The effective heat capacity of the calorimeter cell and its contents is determined for every calorimeter run. This determination is accomplished by electrical heating of the contents of the calorimeter cell. The effective heat capacity is determined according to 1 of 2 protocols: either by making 1 determination after ampoule breakage or by making 1 determination before and a 2nd determination after ampoule breakage and then averaging the 2 results. The accuracy and reliability of the electrical heating are established by the accuracy and reliability of the aforementioned chemical calibrations.

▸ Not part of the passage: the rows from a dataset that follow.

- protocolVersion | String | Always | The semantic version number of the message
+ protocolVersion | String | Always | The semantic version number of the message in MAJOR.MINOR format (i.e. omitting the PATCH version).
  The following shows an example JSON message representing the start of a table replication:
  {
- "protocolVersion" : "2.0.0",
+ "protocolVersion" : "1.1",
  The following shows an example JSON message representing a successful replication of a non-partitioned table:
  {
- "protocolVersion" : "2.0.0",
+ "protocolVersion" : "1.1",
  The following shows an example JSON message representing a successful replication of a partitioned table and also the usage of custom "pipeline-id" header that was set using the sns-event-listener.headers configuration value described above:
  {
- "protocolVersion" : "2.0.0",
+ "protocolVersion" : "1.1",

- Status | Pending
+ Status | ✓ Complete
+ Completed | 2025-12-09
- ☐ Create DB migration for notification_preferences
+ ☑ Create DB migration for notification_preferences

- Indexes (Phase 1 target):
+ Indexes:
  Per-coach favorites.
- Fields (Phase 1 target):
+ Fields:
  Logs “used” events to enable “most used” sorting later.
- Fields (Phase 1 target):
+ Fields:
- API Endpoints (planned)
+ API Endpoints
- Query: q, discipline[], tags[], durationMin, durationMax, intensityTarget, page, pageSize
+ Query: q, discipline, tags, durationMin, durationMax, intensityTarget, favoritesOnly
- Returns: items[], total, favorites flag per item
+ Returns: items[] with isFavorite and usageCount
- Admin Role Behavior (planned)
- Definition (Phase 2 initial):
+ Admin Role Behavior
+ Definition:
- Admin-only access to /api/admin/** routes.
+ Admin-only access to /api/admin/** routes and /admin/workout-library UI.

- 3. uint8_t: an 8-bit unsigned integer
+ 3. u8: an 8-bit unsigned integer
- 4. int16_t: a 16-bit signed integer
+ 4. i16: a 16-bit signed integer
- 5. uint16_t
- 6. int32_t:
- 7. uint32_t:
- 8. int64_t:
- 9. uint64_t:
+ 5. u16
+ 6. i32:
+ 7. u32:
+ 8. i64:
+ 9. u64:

Isothermal Solution Calorimetry
In the isothermal (constant temperature) solution calorimeter, the heat change during the solution process is compensated for by an equal but opposite energy change, such that the temperature of the solvent-solute system (i.e. solution) remains essentially constant. This equal but opposite energy change is measured and, when its sign is reversed, provides the enthalpy of solution. For isothermal calorimeters, response is relatively slow, but the compensation process eliminates the effects of heat losses to or heat gains from the bath. Therefore, isothermal solution calorimeters are more advantageous than isoperibol solution calorimeters when the solution process is relatively slow.
SOLUTION CALORIMETER CALIBRATION
To ensure the accuracy of the calorimeter, chemical calibrations must be performed on a regular basis. For an endothermic solution process, the calibration of the calorimeter is checked by measuring the heat absorbed during the dissolution of potassium chloride in distilled water at 298.15 K (25.0 °C). The established enthalpy change in this endothermic process is 235.5 J/g (17.56 kJ/mol). For an exothermic solution process, the calorimeter is checked by measuring the heat evolved during the dissolution of 5 g per litre of tromethamine [tris(hydroxymethyl)aminomethane, THAM] in a 0.1 mol/L aqueous hydrochloric acid solution at 298.15 K (25.0 °C). The established heat for the aforementioned process is -246.0 J/g (-29.80 kJ/mol).
SAMPLE HANDLING
The chemical and physical stability of solids may decrease with decreasing crystallinity. In particular, solids of low crystallinity, especially amorphous solids, tend to sorb water vapour from the atmosphere, leading to crystallisation and a corresponding gain in crystallinity. For these reasons, anhydrous samples whose crystallinity is to be determined must be stored at zero humidity or below critical humidity levels in sealed chambers containing a desiccant, preferably containing an indicator of effectiveness. If crystallinity-humidity studies are to be carried out, the sample is stored in a sealed chamber containing a saturated salt solution to provide a defined relative humidity.